Print the records below exactly. Omit every picture.

Web page edit records:
━━━━━━━━━━━━━━━━━━━━━━━━━━━━━━
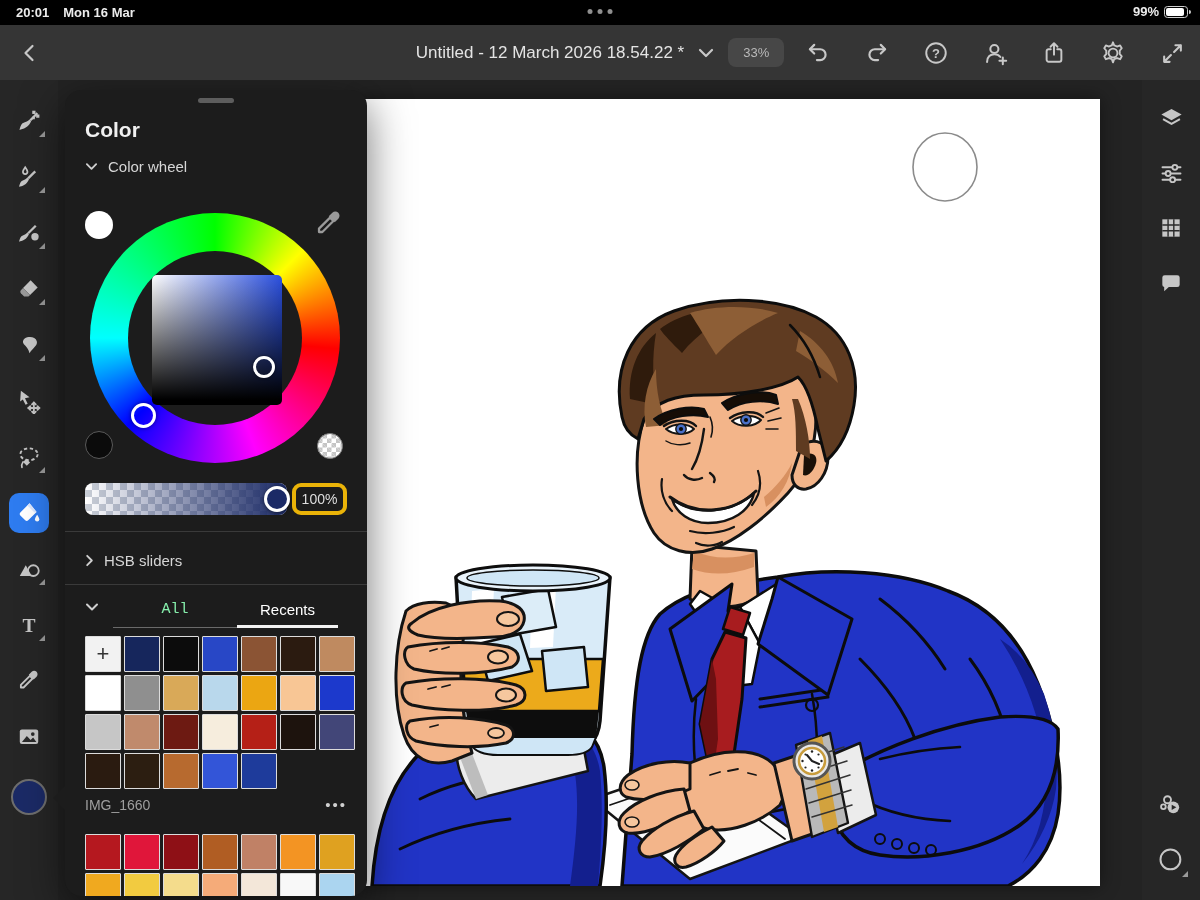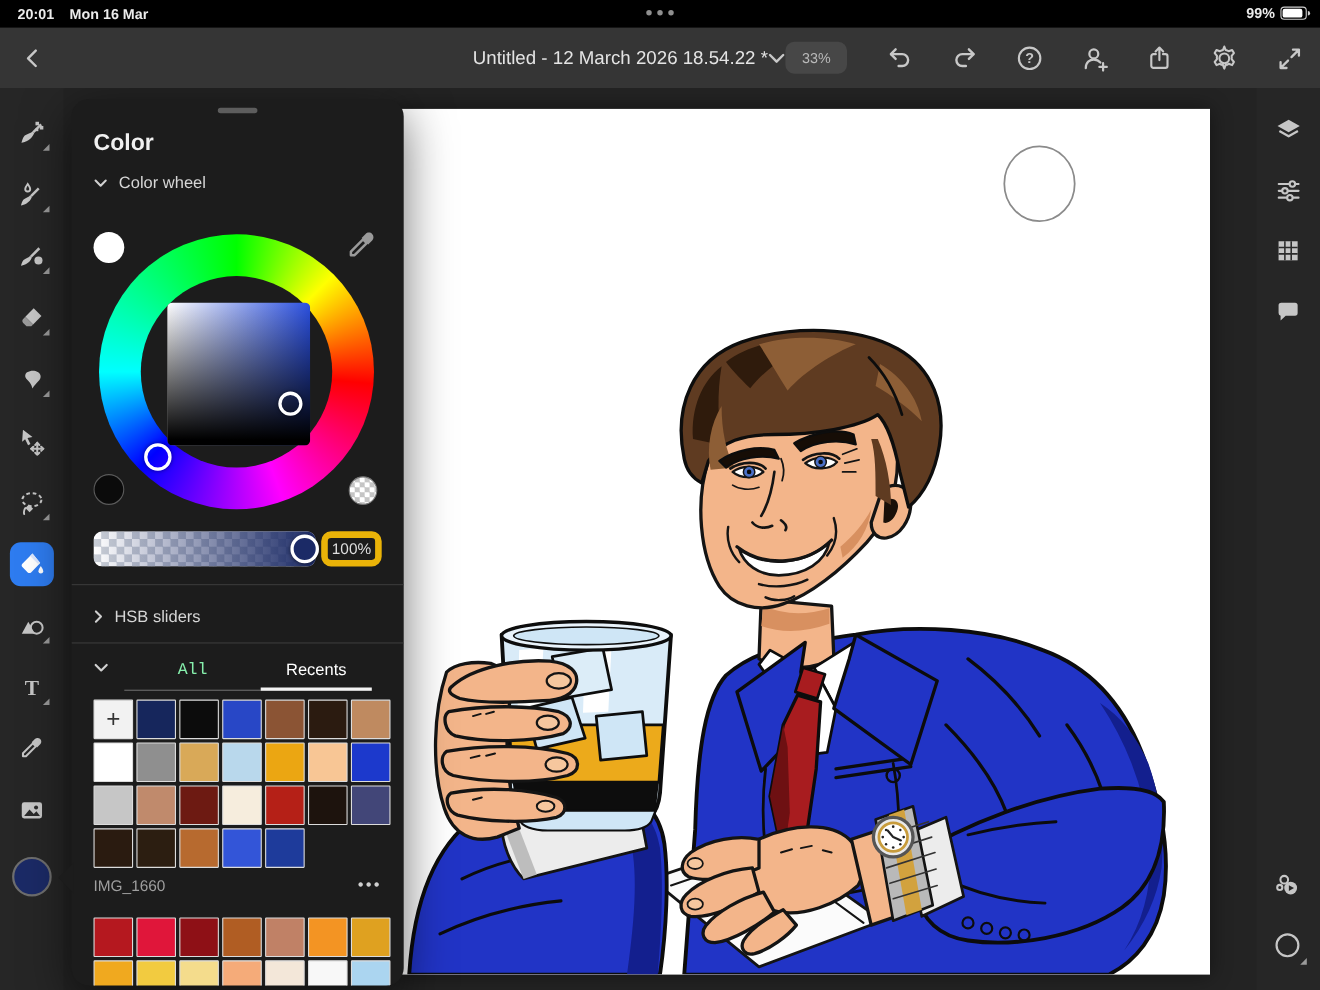--- a/index.html
+++ b/index.html
@@ -20,7 +20,7 @@
   #titlebar { position:absolute; left:0; top:25px; width:1200px; height:55px; background:#353535; z-index:49;}
   .tb-btn { width:36px; height:36px; display:flex; align-items:center; justify-content:center; cursor:pointer; border-radius:8px;}
   #back-btn { position:absolute; left:12px; top:10px;}
-  .title-center { position:absolute; left:0; right:0; top:0; height:55px; display:flex; align-items:center; justify-content:center; }
+  .title-center { position:absolute; left:0; right:0; top:0; height:55px; display:flex; align-items:center; justify-content:center; gap:14px;}
   .doc-title { color:#e4e4e4; font-size:17px; }
   .zoom-pill { background:#474747; color:#b9b9b9; font-size:13px; padding:7px 15px; border-radius:8px; }
   .tb-actions { position:absolute; right:10px; top:10px; display:flex; gap:23px; }

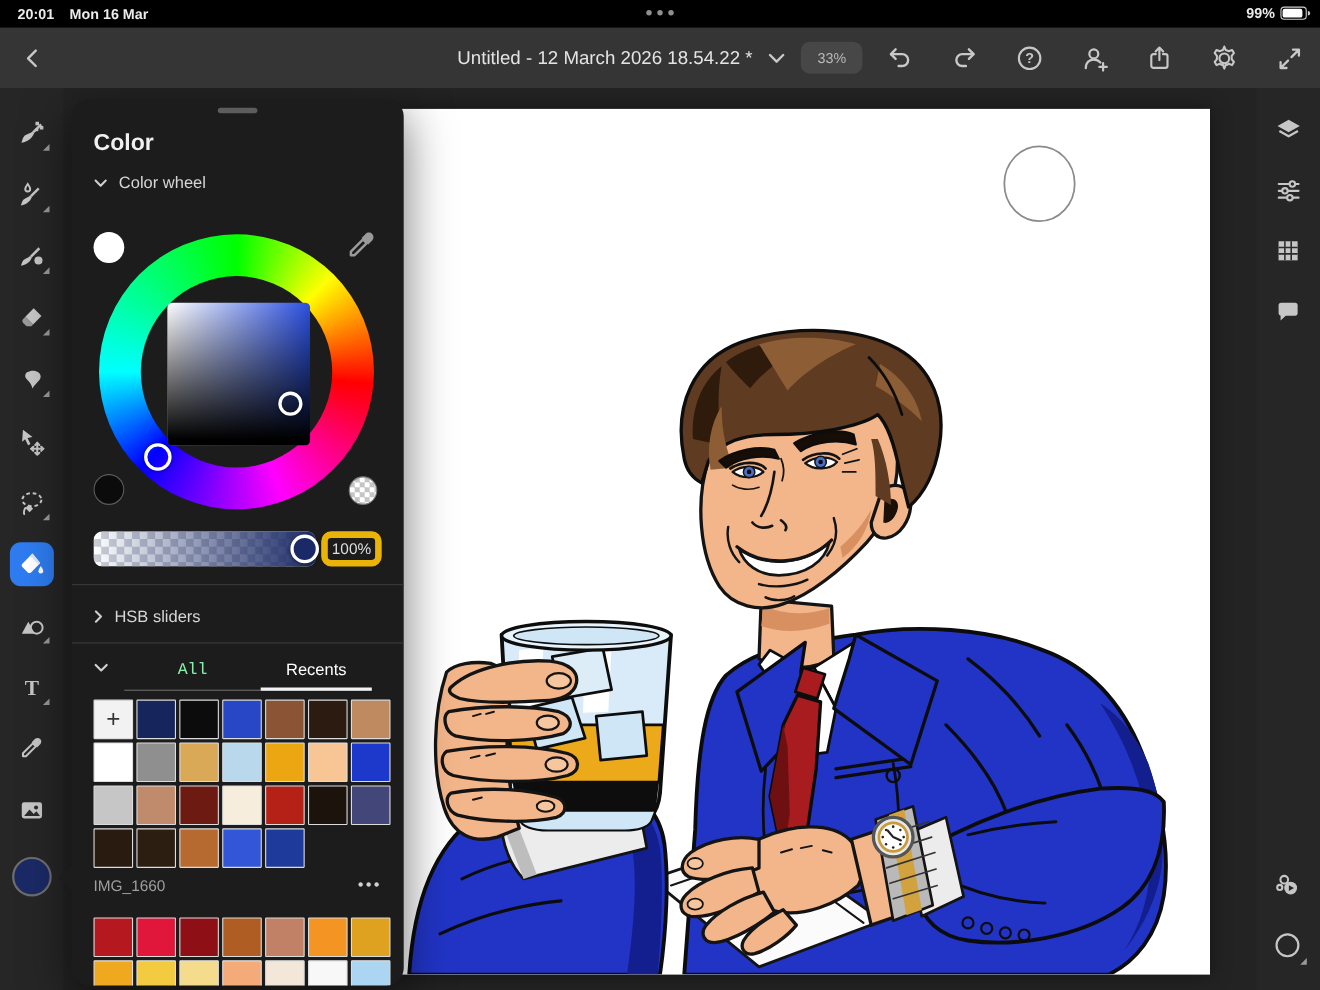--- a/index.html
+++ b/index.html
@@ -70,7 +70,7 @@
   #op-overlay { position:absolute; inset:0; background:linear-gradient(to right, rgba(27,42,102,0), var(--current-color,#1b2a66));}
   #op-handle { position:absolute; left:199px; top:396px; width:26px; height:26px; border-radius:50%;
     border:3px solid #fff; background:var(--current-color,#1b2a66); box-shadow:0 1px 4px rgba(0,0,0,.5); cursor:pointer;}
-  #op-value { position:absolute; left:227px; top:393px; width:55px; height:32px; border:6px solid #eab308; border-radius:9px;
+  #op-value { position:absolute; left:227px; top:393px; width:55px; height:32px; border:4px solid #eab308; border-radius:9px;
     color:#dedede; font-size:14px; display:flex; align-items:center; justify-content:center;}
   .tab { position:absolute; top:500px; height:38px; display:flex; align-items:center; justify-content:center;
     font-size:15px; cursor:pointer;}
━━━━━━━━━━━━━━━━━━━━━━━━━━━━━━
__Reply to the task__.
--- a/index.html
+++ b/index.html
@@ -20,7 +20,7 @@
   #titlebar { position:absolute; left:0; top:25px; width:1200px; height:55px; background:#353535; z-index:49;}
   .tb-btn { width:36px; height:36px; display:flex; align-items:center; justify-content:center; cursor:pointer; border-radius:8px;}
   #back-btn { position:absolute; left:12px; top:10px;}
-  .title-center { position:absolute; left:0; right:0; top:0; height:55px; display:flex; align-items:center; justify-content:center; }
+  .title-center { position:absolute; left:0; right:0; top:0; height:55px; display:flex; align-items:center; justify-content:center; gap:14px;}
   .doc-title { color:#e4e4e4; font-size:17px; }
   .zoom-pill { background:#474747; color:#b9b9b9; font-size:13px; padding:7px 15px; border-radius:8px; }
   .tb-actions { position:absolute; right:10px; top:10px; display:flex; gap:23px; }

--- a/index.html
+++ b/index.html
@@ -70,7 +70,7 @@
   #op-overlay { position:absolute; inset:0; background:linear-gradient(to right, rgba(27,42,102,0), var(--current-color,#1b2a66));}
   #op-handle { position:absolute; left:199px; top:396px; width:26px; height:26px; border-radius:50%;
     border:3px solid #fff; background:var(--current-color,#1b2a66); box-shadow:0 1px 4px rgba(0,0,0,.5); cursor:pointer;}
-  #op-value { position:absolute; left:227px; top:393px; width:55px; height:32px; border:6px solid #eab308; border-radius:9px;
+  #op-value { position:absolute; left:227px; top:393px; width:55px; height:32px; border:4px solid #eab308; border-radius:9px;
     color:#dedede; font-size:14px; display:flex; align-items:center; justify-content:center;}
   .tab { position:absolute; top:500px; height:38px; display:flex; align-items:center; justify-content:center;
     font-size:15px; cursor:pointer;}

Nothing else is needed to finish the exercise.